**Task**
Check each line of the listing for the string "none". Copy those where it appears.

** Opening Records block **

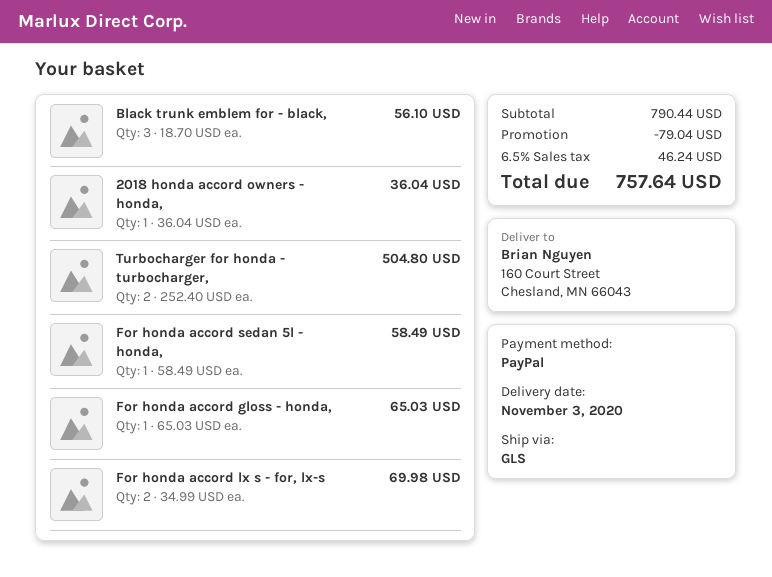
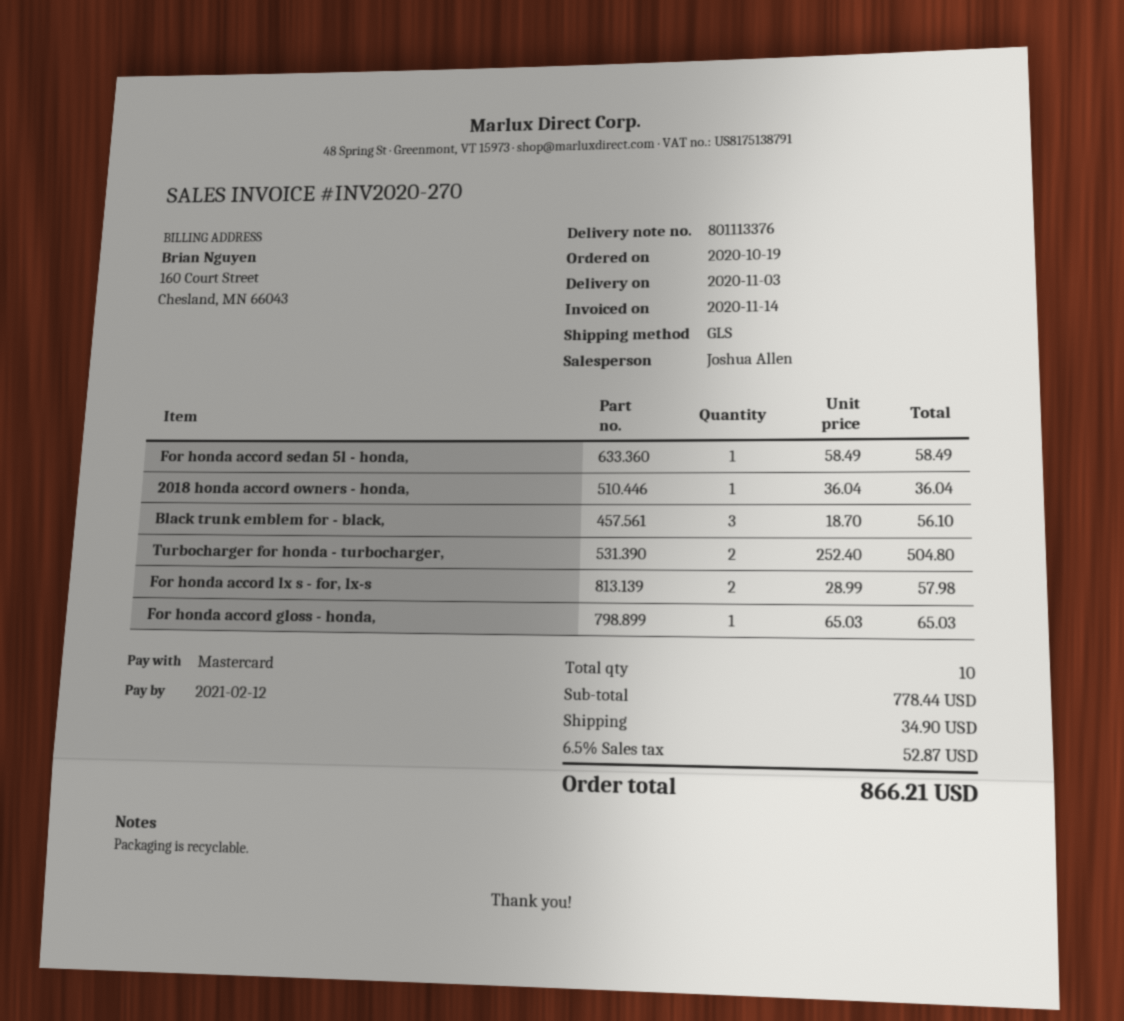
payment method: PayPal -> Mastercard
For honda accord lx s - for, lx-s: 2 x 34.99 = 69.98 -> 2 x 28.99 = 57.98
subtotal: 790.44 -> 778.44
discount: 79.04 -> none
shipping: none -> 34.90
tax: 6.5% = 46.24 -> 6.5% = 52.87
total: 757.64 -> 866.21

** Closing Records block **

**Answer space**
discount: 79.04 -> none
shipping: none -> 34.90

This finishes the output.